Possibly you starved them to death? At a month old they are unable to fully eat on their own and are not even closed yo being weaned.

If you have a vet nearby you might consider taking the bodies to the vet and ask them to do a necropsy (this is a bird autopsy)...this way you can find out what the cause of death was.


----------



## Mexicanbirdman (Apr 20, 2011)

srtiels said:


> Possibly you starved them to death? At a mo9nth old they are unable to fully eat on their own and are not even closed yo being weaned.
> 
> If you have a vet nearby you might consider taking the bodies to the vet and ask them to do a necropsy (this is a bird autopsy)...this way you can find out what the cause of death was.
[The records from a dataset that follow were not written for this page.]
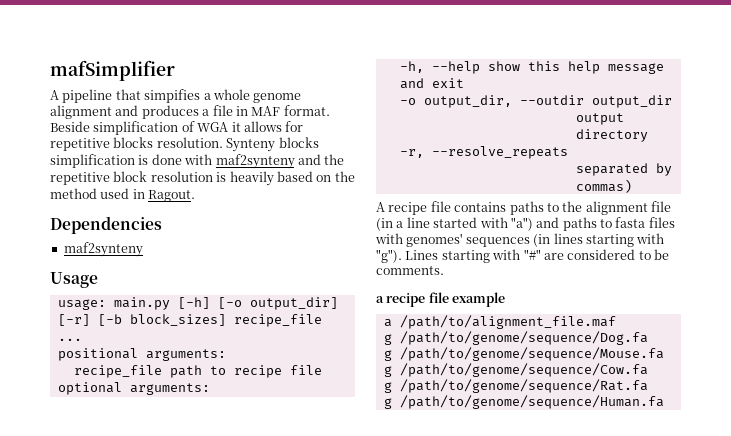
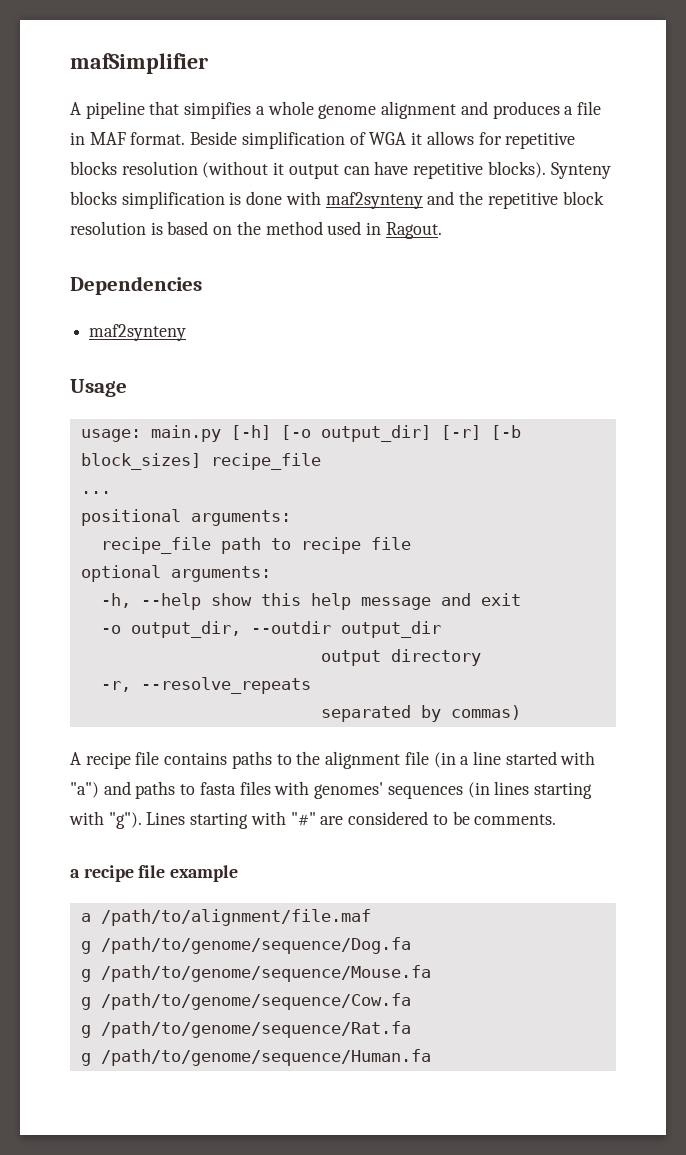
[156,137,223,148] resolution. -> [121,161,546,179] resolution (without it output can have repetitive blocks).
[229,171,274,186] heavily -> (163, 228) none
[399,315,616,329] /path/to/alignment_file.maf -> [100,909,371,926] /path/to/alignment/file.maf

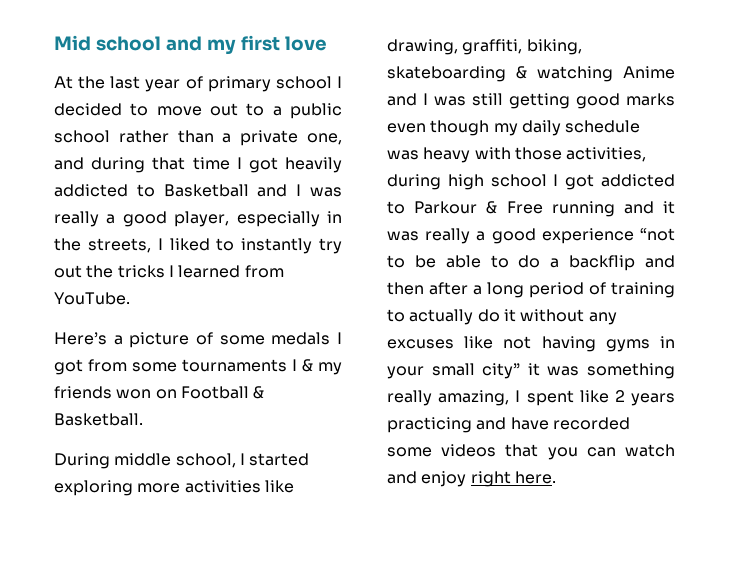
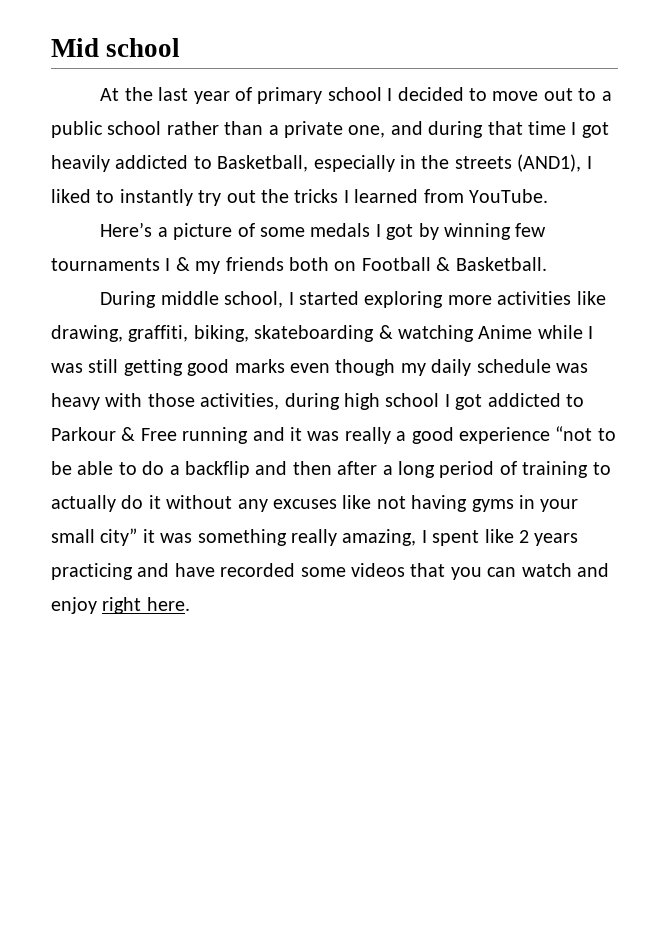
[165,35,327,55] and my first love -> (181, 47) none
[163,184,342,197] [54,211,230,227] Basketball and I was really a good player, -> [217,155,309,172] Basketball,
[87,238,151,253] streets, -> [454,154,582,172] streets (AND1),
[88,359,177,372] from some -> [418,223,547,240] by winning few
[116,389,152,399] won -> [289,257,329,271] both
[387,93,417,106] and -> [537,325,583,339] while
Tnkx man ima take it 2 the vet and see what happned to him thnx


----------



## KTyne (Apr 16, 2011)

When you gave them apple did they eat any of the seeds in the apple? Apple seeds have cyanide in them and I'm not sure how a bird would react to that.


----------



## MeanneyFids (Aug 24, 2010)

that is a good point, KTyne


----------



## KTyne (Apr 16, 2011)

Fruit, as good as it can be for pets, it can also be extremely dangerous!
My neighbours dog almost died from eating the pit of a Peach because of the poisons in the pit.


----------



## MeanneyFids (Aug 24, 2010)

i think it may be worth looking into for this person. i know apple seeds are toxic and so are cherry pits and the like. i wonder if mexicanbirdman accidentally fed apple seeds to them. if not, then srtiels may be right. shes very good on all sorts of tiel stuff


----------



## KTyne (Apr 16, 2011)

Yeah, I'm completely new to birds so I'm not sure what could have happened, but the apple seed thing just seemed possible to me. 
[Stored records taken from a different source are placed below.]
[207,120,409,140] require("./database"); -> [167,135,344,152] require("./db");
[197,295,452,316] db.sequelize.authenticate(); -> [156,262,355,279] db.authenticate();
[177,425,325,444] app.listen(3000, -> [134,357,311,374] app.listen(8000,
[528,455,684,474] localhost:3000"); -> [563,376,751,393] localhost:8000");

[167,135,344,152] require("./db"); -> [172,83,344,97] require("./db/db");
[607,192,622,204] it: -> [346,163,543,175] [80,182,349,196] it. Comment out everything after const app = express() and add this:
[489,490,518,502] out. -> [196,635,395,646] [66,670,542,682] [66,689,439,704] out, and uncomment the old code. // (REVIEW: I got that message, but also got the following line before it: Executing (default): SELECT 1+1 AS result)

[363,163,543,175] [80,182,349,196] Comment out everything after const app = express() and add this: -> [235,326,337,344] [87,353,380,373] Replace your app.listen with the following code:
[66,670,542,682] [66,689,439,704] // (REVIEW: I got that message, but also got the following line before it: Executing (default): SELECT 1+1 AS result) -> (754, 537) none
"so i fed them apple until they learned how to eat seeds now thy eat seeds" - this is what made me think she/he might have fed them apple seeds....

Now though I'm thinking that she has just been feeding them apple as a substitue to seeds until they can eat them.


----------



## MeanneyFids (Aug 24, 2010)

i have no clue, but he or she is bringing the birds to the vet so we should find out if they tell us. hopefully it wasnt anything bad


----------



## srtiels (May 1, 2009)

*Apple seeds have cyanide in them and I'm not sure how a bird would react to that.*
*----------------------------------*

It would take *Alot* of apple seeds over a couple months to to cause a serious problem.

Not long ago, I beleive Dole had did a study that the seeds that we have been warned about eating may in fact be benefical to boosting the immune sustem.


----------



## KTyne (Apr 16, 2011)

Ahhh ok, I wasn't sure if it'd be different for birds since they're much smaller than us. Also, chemicals that don't harm us can harm our pets (such as chocolate and certain fruits for dogs).
We'll see though.. again, I'm not bird expert.


----------



## Mexicanbirdman (Apr 20, 2011)

so , i finally took him to the vet and the vet said it was stressed!


----------



## MeanneyFids (Aug 24, 2010)

was this an avian vet?


----------



## srtiels (May 1, 2009)

Mexicanbirdman said:


> so , i finally took him to the vet and the vet said it was stressed!


Nope...stress may have been the primary problem...BUT....if a bird is stressed it is the gateway to a secondary problem. The vet should have found out what this problem is. You *need *this info so that if the other bird is sufferring from stress you need to know the secondary cause (which killed the 1st bird) and treat if needed.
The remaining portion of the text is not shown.